RECORDS PROVIDED START

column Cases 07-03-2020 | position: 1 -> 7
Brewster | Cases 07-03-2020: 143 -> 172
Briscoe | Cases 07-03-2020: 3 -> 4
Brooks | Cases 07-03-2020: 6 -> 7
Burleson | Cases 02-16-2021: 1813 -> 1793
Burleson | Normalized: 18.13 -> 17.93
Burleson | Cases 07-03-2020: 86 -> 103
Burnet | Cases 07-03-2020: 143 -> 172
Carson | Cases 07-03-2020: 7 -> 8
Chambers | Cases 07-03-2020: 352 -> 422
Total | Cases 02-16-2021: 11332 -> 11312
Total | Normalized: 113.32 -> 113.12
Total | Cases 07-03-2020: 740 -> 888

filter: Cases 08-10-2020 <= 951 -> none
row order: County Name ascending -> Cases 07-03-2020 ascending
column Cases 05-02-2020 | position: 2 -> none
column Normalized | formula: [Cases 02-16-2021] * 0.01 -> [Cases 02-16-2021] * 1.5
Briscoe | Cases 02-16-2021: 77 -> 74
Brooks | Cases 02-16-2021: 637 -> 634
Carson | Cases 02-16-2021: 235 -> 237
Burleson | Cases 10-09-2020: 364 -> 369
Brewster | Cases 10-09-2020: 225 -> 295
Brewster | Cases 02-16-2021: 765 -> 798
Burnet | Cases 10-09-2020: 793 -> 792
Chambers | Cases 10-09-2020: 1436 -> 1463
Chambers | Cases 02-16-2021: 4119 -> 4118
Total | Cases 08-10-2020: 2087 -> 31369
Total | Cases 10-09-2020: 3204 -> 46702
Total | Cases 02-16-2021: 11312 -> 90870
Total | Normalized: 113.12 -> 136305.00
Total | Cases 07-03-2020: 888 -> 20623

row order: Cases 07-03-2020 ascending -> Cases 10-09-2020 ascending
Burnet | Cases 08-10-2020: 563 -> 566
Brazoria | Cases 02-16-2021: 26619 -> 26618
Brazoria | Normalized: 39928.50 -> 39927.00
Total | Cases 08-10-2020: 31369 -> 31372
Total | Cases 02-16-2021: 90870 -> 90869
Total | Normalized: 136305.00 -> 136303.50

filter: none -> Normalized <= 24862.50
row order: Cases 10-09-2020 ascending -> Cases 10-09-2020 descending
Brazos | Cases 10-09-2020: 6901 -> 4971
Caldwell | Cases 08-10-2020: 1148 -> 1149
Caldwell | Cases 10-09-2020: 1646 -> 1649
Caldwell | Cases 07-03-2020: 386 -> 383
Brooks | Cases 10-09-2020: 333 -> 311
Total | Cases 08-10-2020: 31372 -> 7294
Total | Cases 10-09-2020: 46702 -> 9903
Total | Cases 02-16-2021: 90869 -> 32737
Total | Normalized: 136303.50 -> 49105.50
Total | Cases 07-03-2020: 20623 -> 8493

RECORDS PROVIDED END

State how many lines of the data above contain the string "order", leaving out everything but the number.

**SOLUTION**
3